Why $100K Feels Broke in 2026
Picture a family in Denver, Charlotte, Calgary, or Toronto. Two earners. Combined household income of $120,000 a year. Two kids. A mortgage. A car payment. Health insurance. Daycare.
On paper, they should be fine. By any historical measure, that income should buy a comfortable middle-class life. New car every six years. Family vacation once a year. Tuition saved up. Retirement on track.
In reality, they're treading water. Maybe sinking. They run out of money before they run out of month. They don't qualify for any government assistance because they "make too much." They don't have access to the tax structures the wealthy use because they don't make enough. They're stuck. And they can't quite figure out why.
The most expensive place to be in America
The middle class is now the single most punishing income zone in the entire economy.
If you make $40,000, you get help. Medicaid. SNAP. ACA subsidies. Reduced college tuition. Childcare credits. Housing assistance in some areas. The safety net catches you.
If you make $400,000, you can afford anything. Full-pay tuition is annoying but not crushing. A $20,000 daycare bill per kid is a line item, not a crisis. Health insurance premiums are noise. You can absorb the full price of everything because you're rich enough to absorb anything.
But if you make $120,000? You get nothing and you pay full price.
ACA subsidies just expired. Premiums for middle-income families jumped over 100 percent this year. The child tax credit phases out. Student loan interest deductions phase out.
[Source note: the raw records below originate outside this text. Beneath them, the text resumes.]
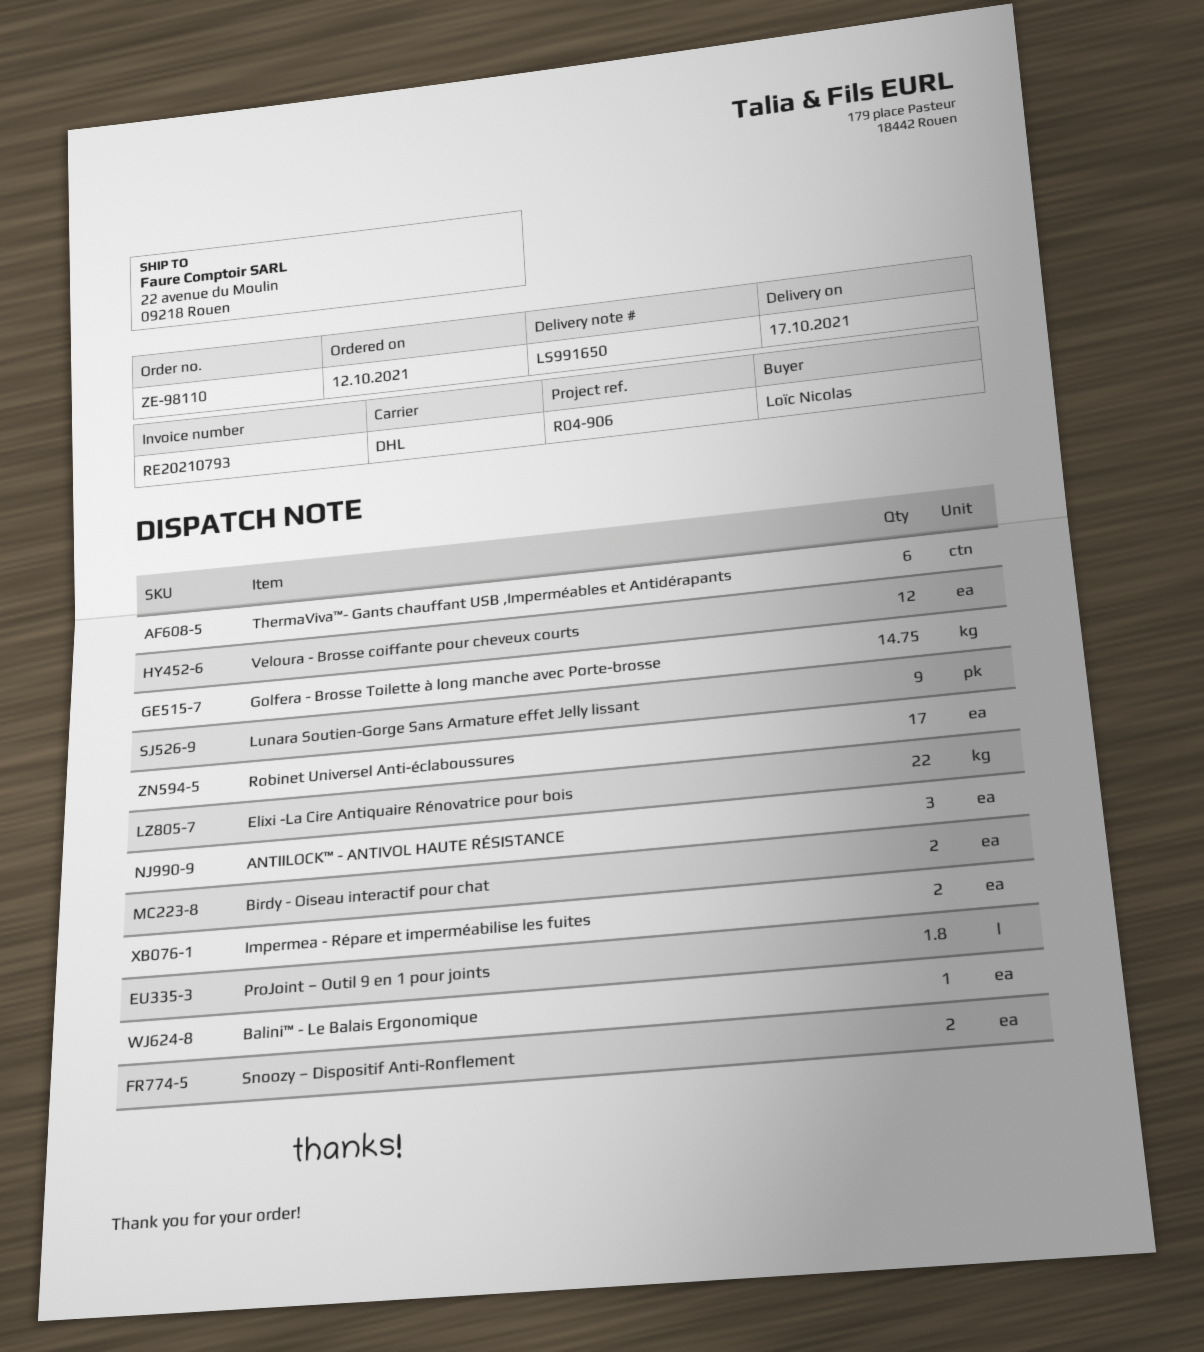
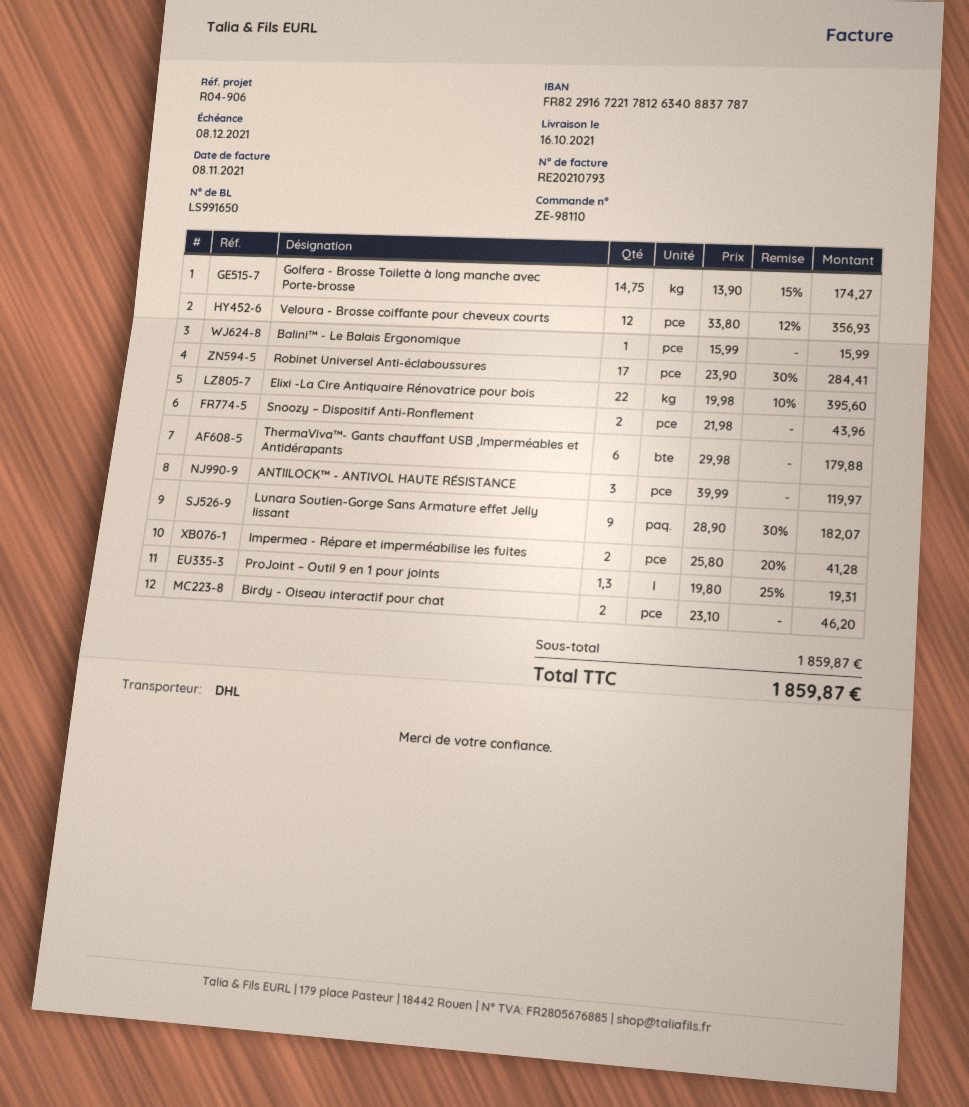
delivery date: 2021-10-17 -> 2021-10-16
ProJoint – Outil 9 en 1 pour joints: 1.8 -> 1.3

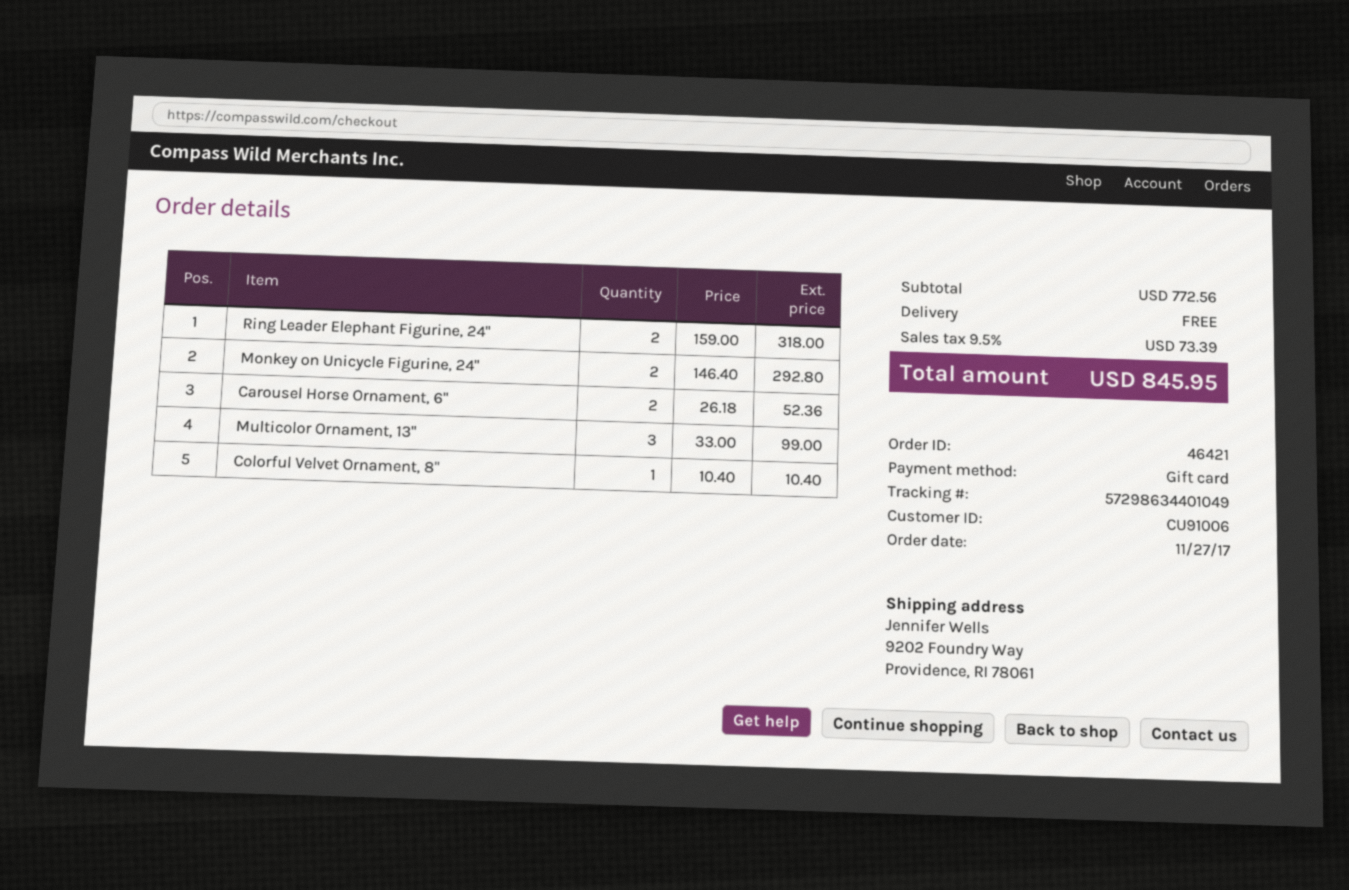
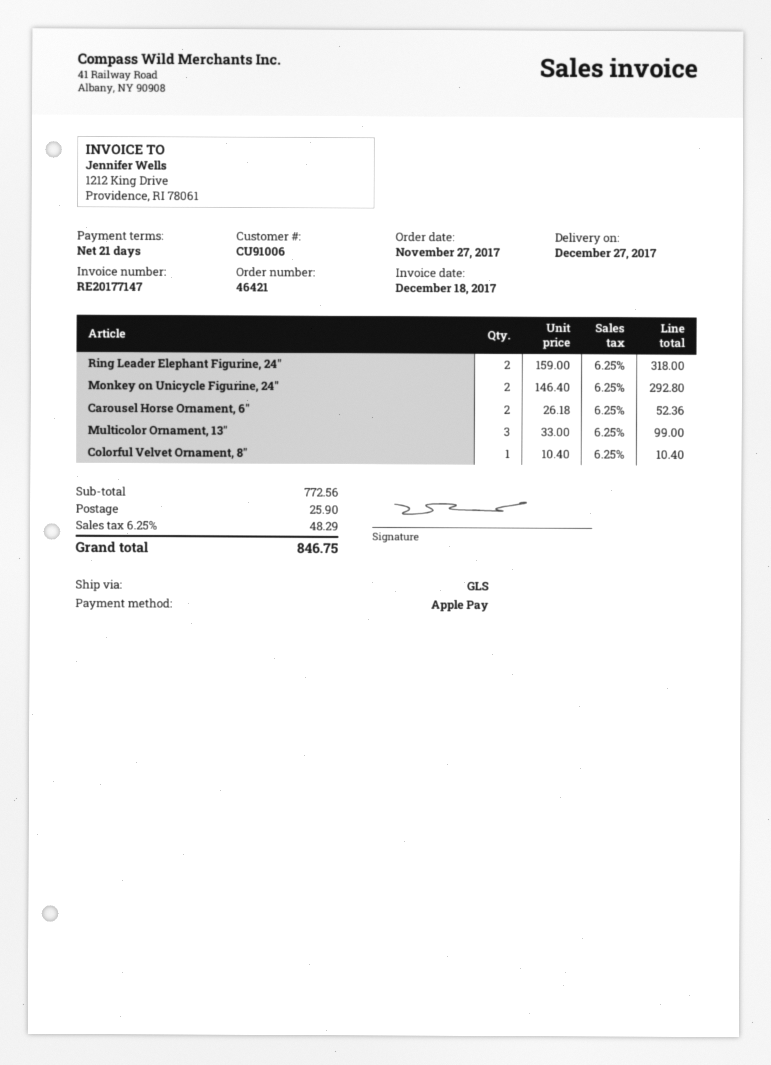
payment method: gift card -> Apple Pay
shipping: 0.00 -> 25.90
tax: 9.5% = 73.39 -> 6.25% = 48.29
total: 845.95 -> 846.75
Daycare runs $20,000 per kid in most cities with no help. The 30-year mortgage is stuck above 6 percent, the median home price just hit a record $417,700, and the family income that used to comfortably qualify for that home doesn't anymore.
And on top of all of that, inflation just pushed the same family into a higher tax bracket without giving them a single dollar of real raise.
That's the trap. Every dollar of "help" gets pulled away as your income rises. Every dollar of cost rises faster than your income does. And the tax code treats your nominal raise as if it were a real raise, even when your purchasing power went down.
This is not in your head
Consumer confidence just hit a record low of 48.2. About a third of people blame gas prices. Another third blame tariffs. Unemployment claims are ticking up. Everyone's pulling back on spending.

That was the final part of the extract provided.